BEGIN
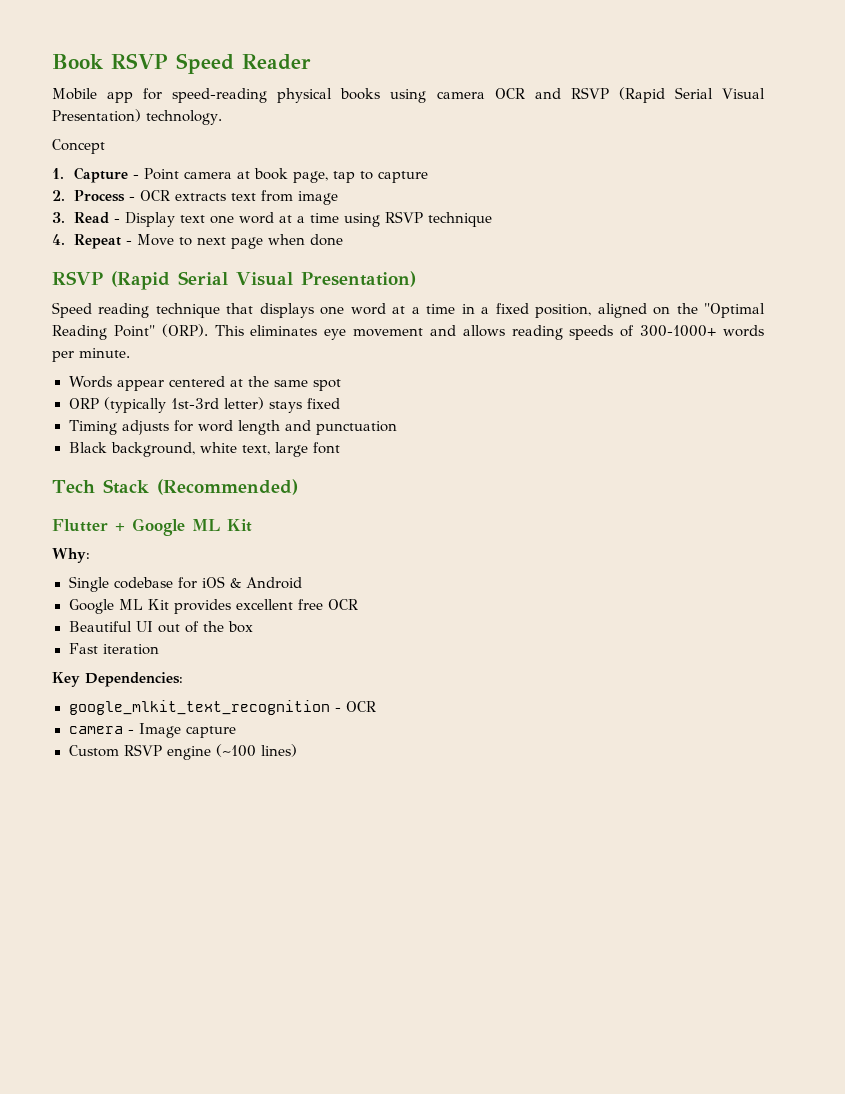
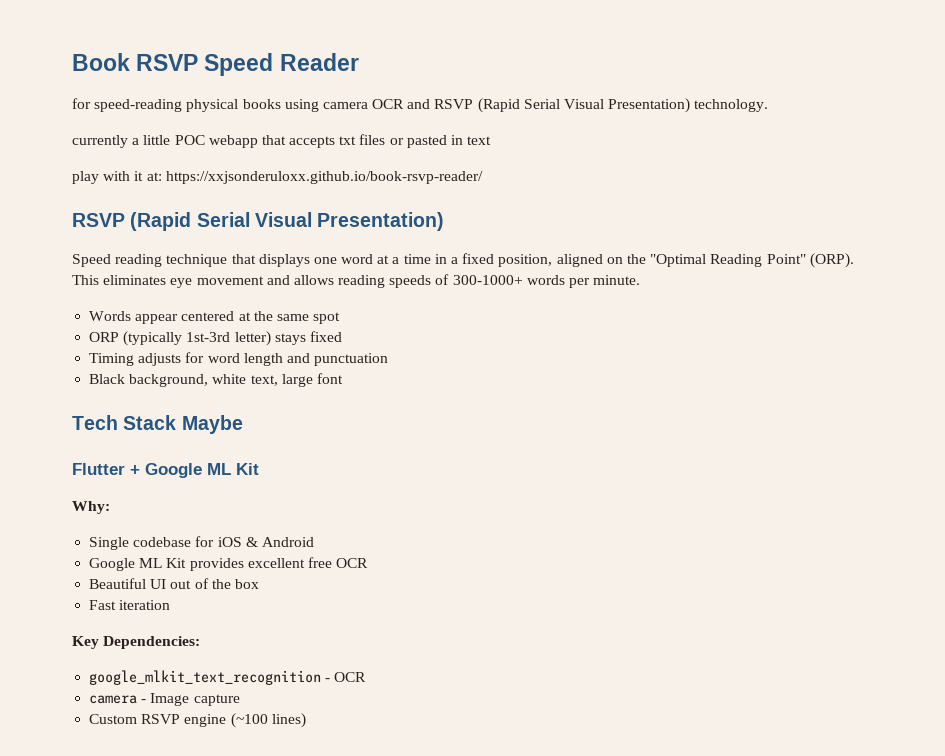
- Mobile app for speed-reading physical books using camera OCR and RSVP (Rapid Serial Visual Presentation) technology.
+ for speed-reading physical books using camera OCR and RSVP (Rapid Serial Visual Presentation) technology.
- Concept
- 1. Capture - Point camera at book page, tap to capture
- 2. Process - OCR extracts text from image
- 3. Read - Display text one word at a time using RSVP technique
- 4. Repeat - Move to next page when done
+ currently a little POC webapp that accepts txt files or pasted in text
+ play with it at: https://xxjsonderuloxx.github.io/book-rsvp-reader/
- Tech Stack (Recommended)
+ Tech Stack Maybe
END
> _TASK STATEMENT_
What lines of the data contain the string "Stack"? List them.

> _OUTPUT_
- Tech Stack (Recommended)
+ Tech Stack Maybe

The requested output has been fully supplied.